According to Bloomberg, the government-owned oil giant has been witnessing a decline in oil production for a decade and a half, which partially led to PEMEX becoming the most-indebted oil company in the world. PEMEX has garnered a low credit ranking by Moody's Investor Service, a credit-ranking agency based in the US that downgraded the company rating to B1 or “junk” rating, indicating a relatively high level of credit risk.
Hitting back at the credit rating agencies, Octavio Romero, CEO, PEMEX, told Reuters that these agencies have “punished" PEMEX by declaring its bonds speculative or junk grade despite the company making progress on boosting its production from January to May of 2022. PEMEX reached an average production of 288Mb/d of gasoline, 24.8 percent more year-over-year.
Luis Maizel, Co-Founder, LM Capital, told Reuters that the company's debts have become outrageous even if it decided to no longer issue bonds.
The company is bound to pay almost US$10 billion in bond amortizations this year. However, neither the company nor the government included this amount in their annual budgets. According to PEMEX’s CEO, Octavio Romero Oropeza, between US$5.5 billion and US$6 billion of the total amount is due in the first quarter alone.
Despite an upsurge in oil prices in the latter half of 2022 due to the war between Russia and Ukraine, the company has received financial aid from the government in terms of capital flows, or delay in the payment of the profit-sharing duties, also known as DUC.
Although the government does not intend to reduce PEMEX´s profit-sharing cut this year or the next, S&P Global reported in 2021 that the government carved PEMEX´s profit-sharing duty from 65% to 54%.
Mexico’s Finance Ministry and the government have used various tools to help the NOC strengthen its finances and pay off chunks of its US$105 billion in debt.
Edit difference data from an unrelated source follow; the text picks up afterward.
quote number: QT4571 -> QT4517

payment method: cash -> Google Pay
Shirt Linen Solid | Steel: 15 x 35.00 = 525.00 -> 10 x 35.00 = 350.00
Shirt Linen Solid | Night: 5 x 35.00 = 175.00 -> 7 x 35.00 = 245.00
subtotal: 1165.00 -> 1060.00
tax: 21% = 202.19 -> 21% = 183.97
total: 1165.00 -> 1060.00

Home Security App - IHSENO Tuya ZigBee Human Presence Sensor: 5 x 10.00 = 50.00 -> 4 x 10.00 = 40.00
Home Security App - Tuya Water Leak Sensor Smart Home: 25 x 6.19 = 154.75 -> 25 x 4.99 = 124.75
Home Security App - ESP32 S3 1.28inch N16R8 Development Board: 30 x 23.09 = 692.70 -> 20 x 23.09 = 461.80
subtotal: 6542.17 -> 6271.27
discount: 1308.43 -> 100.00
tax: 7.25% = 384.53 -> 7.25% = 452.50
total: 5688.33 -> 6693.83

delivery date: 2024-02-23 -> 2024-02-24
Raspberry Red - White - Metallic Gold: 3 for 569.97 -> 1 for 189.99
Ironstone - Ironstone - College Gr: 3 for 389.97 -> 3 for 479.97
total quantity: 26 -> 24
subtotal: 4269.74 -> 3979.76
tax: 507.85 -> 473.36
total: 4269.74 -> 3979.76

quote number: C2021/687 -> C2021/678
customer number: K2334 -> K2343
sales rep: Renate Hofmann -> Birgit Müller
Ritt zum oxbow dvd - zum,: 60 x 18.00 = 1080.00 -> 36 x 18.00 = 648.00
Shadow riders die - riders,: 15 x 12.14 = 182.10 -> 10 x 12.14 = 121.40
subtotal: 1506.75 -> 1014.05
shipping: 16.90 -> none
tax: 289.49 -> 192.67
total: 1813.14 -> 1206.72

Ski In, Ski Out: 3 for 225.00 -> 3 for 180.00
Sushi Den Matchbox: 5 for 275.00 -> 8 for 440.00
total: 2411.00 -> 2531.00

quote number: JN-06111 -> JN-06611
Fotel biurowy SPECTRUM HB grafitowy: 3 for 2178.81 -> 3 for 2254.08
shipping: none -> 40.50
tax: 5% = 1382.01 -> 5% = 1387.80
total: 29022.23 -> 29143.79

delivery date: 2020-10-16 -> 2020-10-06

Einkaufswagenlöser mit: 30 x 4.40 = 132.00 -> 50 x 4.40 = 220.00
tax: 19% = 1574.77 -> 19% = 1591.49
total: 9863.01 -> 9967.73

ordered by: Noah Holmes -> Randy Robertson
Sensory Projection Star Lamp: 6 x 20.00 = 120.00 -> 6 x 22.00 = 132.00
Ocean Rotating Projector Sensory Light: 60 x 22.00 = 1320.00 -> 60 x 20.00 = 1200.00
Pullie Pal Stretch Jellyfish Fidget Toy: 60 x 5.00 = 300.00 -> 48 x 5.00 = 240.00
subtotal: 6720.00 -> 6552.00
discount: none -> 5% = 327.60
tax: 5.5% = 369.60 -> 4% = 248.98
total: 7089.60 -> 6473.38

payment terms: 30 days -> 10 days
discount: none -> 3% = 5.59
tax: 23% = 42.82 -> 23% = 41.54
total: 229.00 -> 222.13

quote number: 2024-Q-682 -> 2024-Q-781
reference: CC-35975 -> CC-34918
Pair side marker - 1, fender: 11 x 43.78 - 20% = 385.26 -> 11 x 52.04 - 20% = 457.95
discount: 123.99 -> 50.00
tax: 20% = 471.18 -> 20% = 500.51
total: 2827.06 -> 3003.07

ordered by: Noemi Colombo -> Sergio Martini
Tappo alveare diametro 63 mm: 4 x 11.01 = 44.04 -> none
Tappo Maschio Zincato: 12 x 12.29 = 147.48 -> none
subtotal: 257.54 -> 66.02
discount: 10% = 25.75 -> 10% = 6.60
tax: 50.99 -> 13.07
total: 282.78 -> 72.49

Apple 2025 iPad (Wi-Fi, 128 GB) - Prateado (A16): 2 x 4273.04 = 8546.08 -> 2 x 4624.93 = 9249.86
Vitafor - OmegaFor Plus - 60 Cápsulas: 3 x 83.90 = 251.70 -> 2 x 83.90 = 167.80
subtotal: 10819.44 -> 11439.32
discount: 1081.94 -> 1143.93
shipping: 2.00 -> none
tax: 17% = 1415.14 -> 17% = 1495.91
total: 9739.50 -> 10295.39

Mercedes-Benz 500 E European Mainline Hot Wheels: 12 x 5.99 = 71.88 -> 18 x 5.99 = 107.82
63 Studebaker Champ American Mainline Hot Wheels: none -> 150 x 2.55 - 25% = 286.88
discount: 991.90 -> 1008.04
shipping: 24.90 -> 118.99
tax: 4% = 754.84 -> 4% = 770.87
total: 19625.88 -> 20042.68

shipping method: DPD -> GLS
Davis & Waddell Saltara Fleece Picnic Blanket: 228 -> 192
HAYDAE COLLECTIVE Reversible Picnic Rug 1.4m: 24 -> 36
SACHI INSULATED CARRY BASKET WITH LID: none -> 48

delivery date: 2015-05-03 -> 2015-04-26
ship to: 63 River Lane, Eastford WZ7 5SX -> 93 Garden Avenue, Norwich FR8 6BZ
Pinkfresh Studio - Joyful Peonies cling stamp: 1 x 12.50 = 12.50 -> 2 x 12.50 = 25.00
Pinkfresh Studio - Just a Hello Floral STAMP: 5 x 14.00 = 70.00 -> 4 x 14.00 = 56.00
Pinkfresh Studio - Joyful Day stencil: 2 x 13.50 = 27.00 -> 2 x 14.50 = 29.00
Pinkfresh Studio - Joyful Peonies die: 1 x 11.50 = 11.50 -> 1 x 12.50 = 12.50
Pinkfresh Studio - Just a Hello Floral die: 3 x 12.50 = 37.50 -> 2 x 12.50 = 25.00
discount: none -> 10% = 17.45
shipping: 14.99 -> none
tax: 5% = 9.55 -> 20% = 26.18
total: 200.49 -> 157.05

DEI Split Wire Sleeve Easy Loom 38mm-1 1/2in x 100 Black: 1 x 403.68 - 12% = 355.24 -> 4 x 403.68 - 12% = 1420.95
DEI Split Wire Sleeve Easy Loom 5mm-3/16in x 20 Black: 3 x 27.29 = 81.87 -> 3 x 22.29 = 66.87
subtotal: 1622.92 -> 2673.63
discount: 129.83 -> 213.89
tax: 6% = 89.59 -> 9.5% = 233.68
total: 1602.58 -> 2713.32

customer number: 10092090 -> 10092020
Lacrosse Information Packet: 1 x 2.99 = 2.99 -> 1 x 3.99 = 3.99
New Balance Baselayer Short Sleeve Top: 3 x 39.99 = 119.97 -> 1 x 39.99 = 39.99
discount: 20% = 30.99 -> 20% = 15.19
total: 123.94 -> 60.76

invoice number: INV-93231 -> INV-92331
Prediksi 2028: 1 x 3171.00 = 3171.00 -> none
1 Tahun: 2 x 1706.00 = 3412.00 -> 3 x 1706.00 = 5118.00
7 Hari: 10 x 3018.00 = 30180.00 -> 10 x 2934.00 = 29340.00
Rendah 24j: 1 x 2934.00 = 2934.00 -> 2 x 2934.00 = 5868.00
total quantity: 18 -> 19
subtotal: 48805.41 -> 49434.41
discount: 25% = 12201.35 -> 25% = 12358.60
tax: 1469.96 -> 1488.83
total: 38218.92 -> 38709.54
Gabriel Yorio, the Mexican Deputy Finance Minister, stated in a press conference in January 2023 that the ministry usually utilizes a combination of financial and fiscal tools to support PEMEX.
Regardless of the challenges, the company’s bonds have performed relatively well, as the investors received a return of 6.9% year-to-date. However, future performances may be different as market dynamics can shift quickly.